Image comparison data:

══════════════════════════════

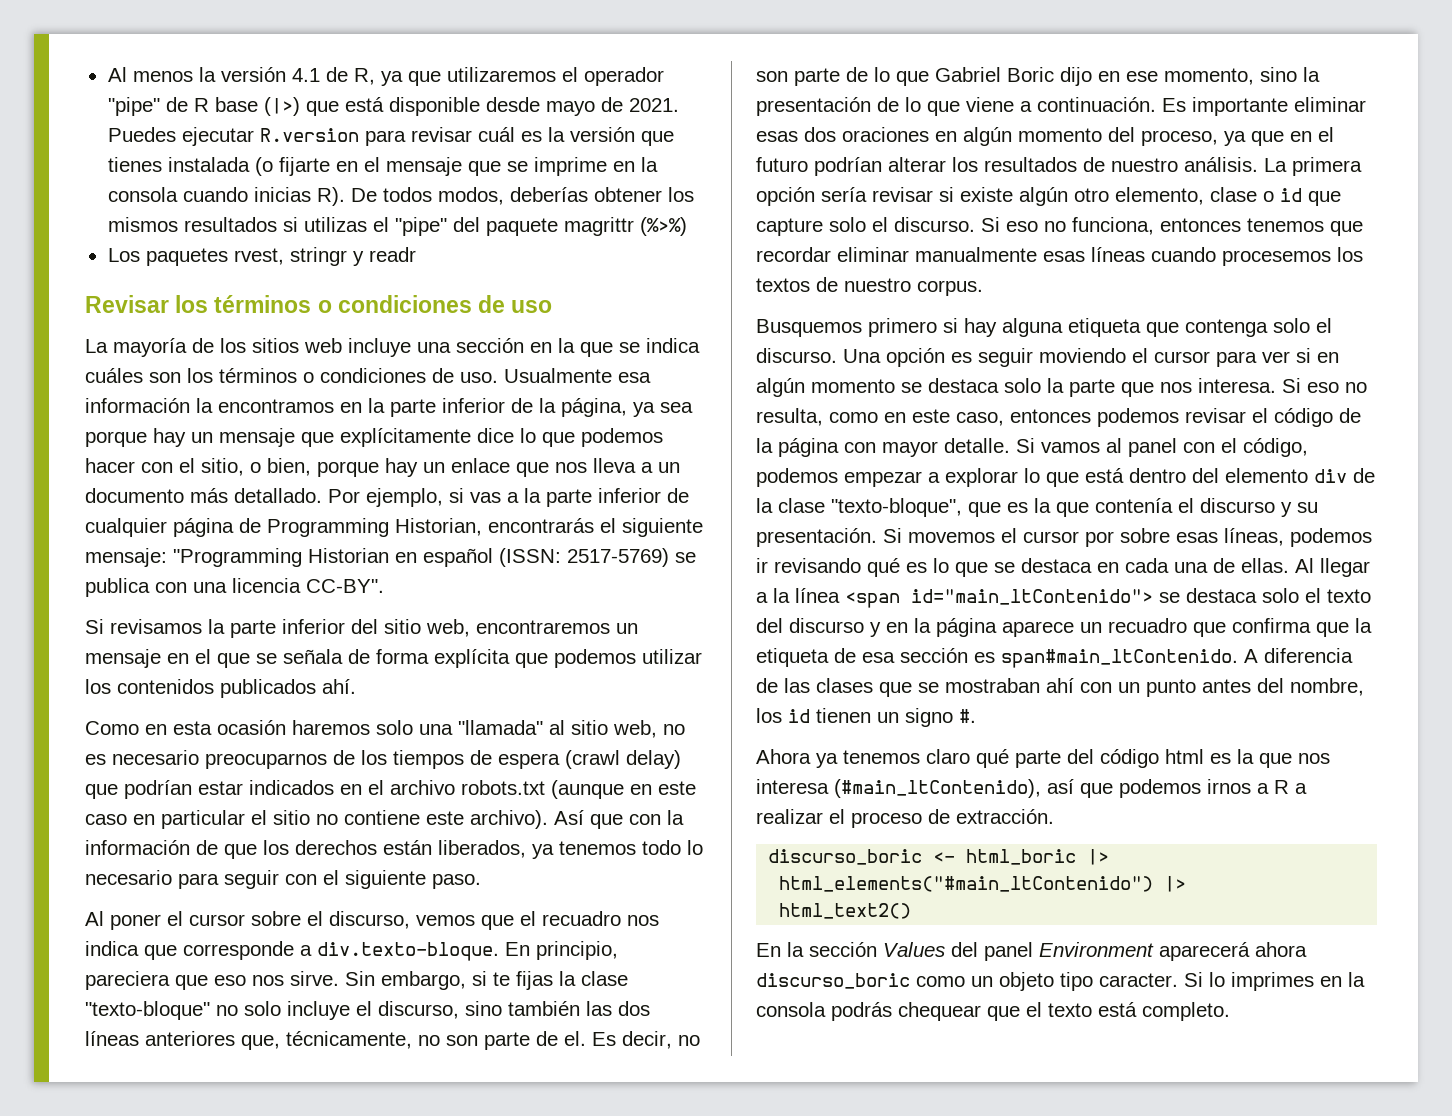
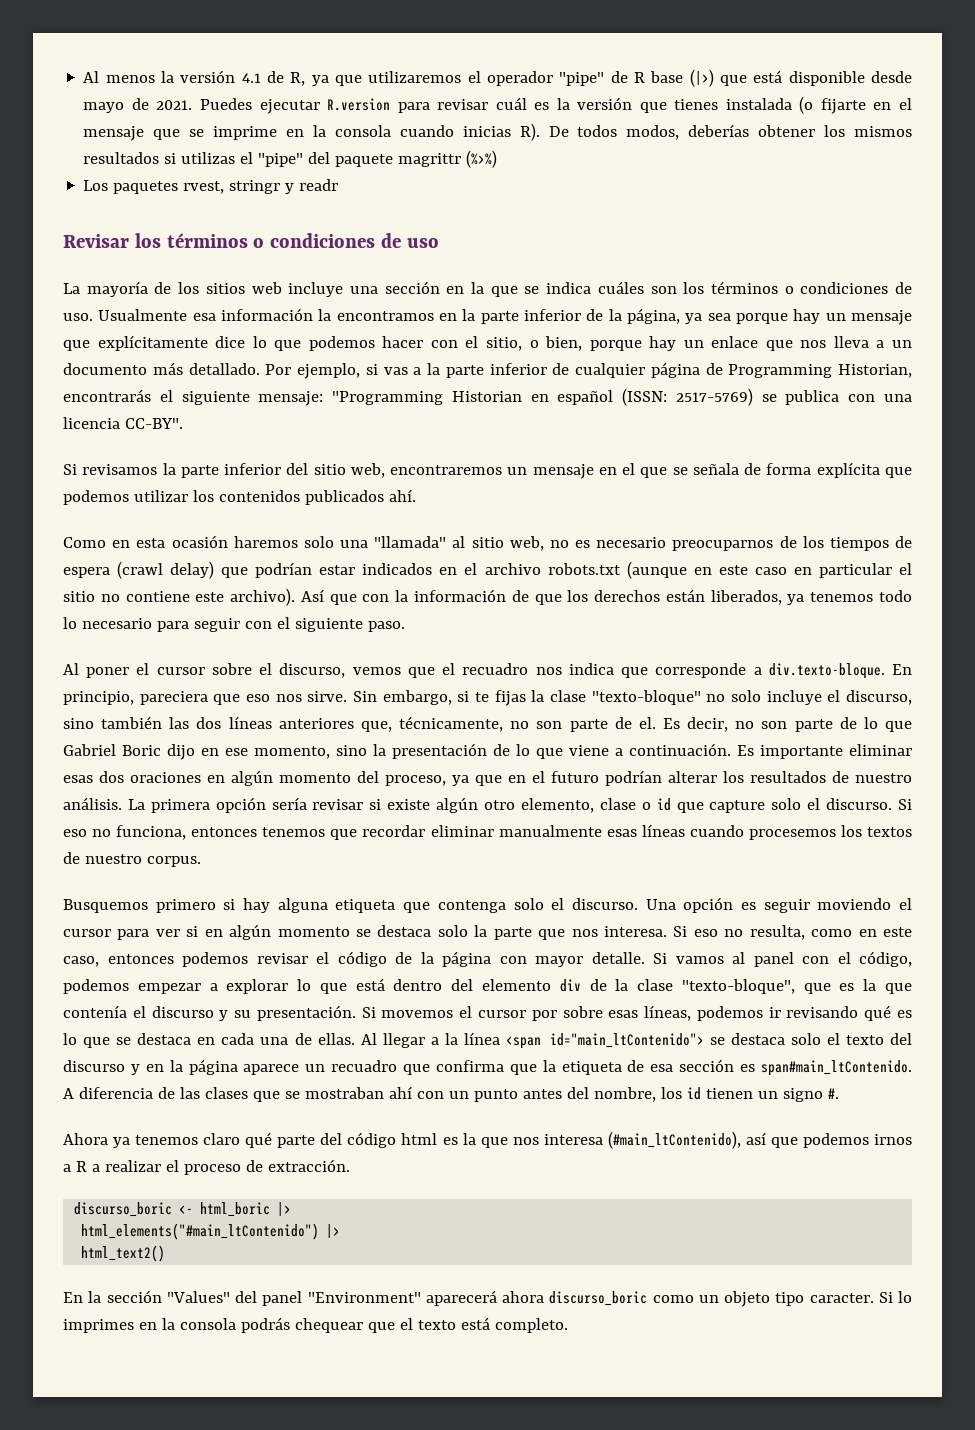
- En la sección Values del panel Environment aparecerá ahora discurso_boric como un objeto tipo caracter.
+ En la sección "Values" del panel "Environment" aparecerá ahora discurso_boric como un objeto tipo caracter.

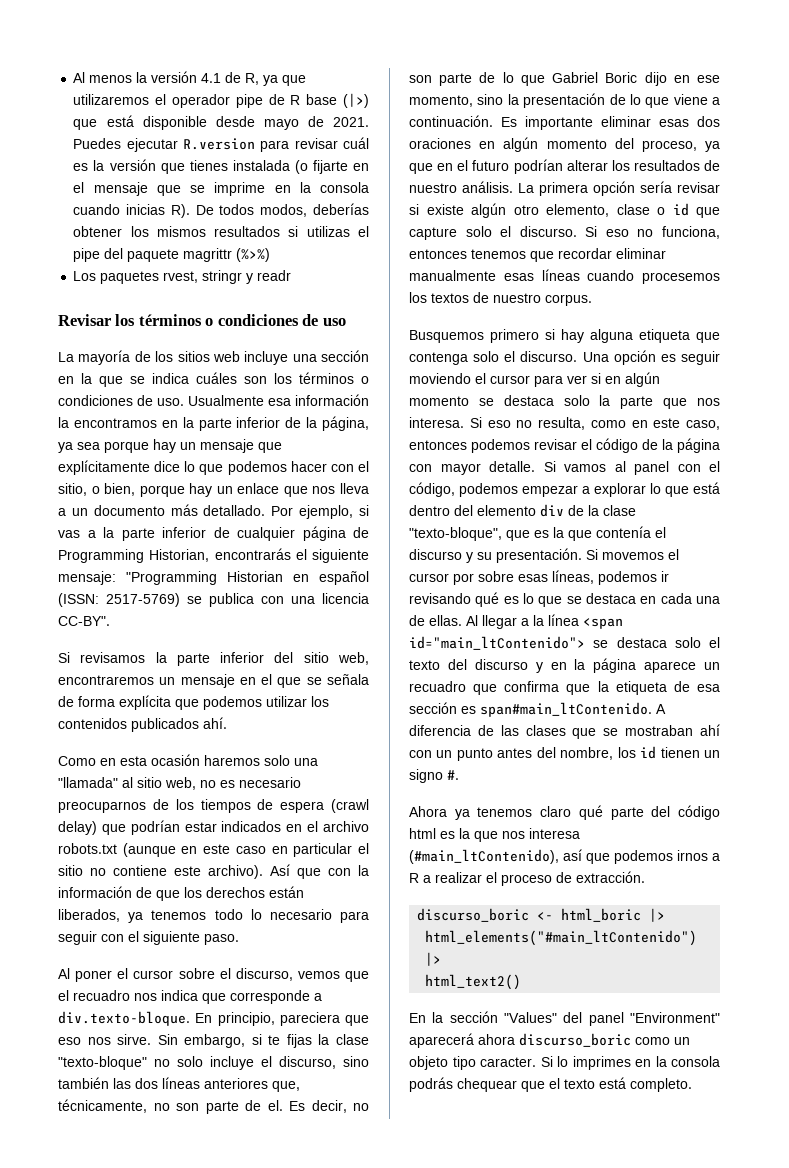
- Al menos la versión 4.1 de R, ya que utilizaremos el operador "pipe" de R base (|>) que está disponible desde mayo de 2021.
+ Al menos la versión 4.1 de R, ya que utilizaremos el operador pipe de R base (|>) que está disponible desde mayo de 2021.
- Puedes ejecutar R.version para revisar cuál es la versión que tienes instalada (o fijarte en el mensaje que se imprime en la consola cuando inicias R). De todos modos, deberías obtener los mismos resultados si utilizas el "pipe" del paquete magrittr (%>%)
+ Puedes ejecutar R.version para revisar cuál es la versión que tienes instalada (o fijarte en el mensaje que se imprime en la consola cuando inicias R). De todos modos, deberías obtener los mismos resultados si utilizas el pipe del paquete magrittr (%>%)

══════════════════════════════

* _Exercise directions_
Check the records above and copy each line that has the string "menos".

* _Problem solution_
- Al menos la versión 4.1 de R, ya que utilizaremos el operador "pipe" de R base (|>) que está disponible desde mayo de 2021.
+ Al menos la versión 4.1 de R, ya que utilizaremos el operador pipe de R base (|>) que está disponible desde mayo de 2021.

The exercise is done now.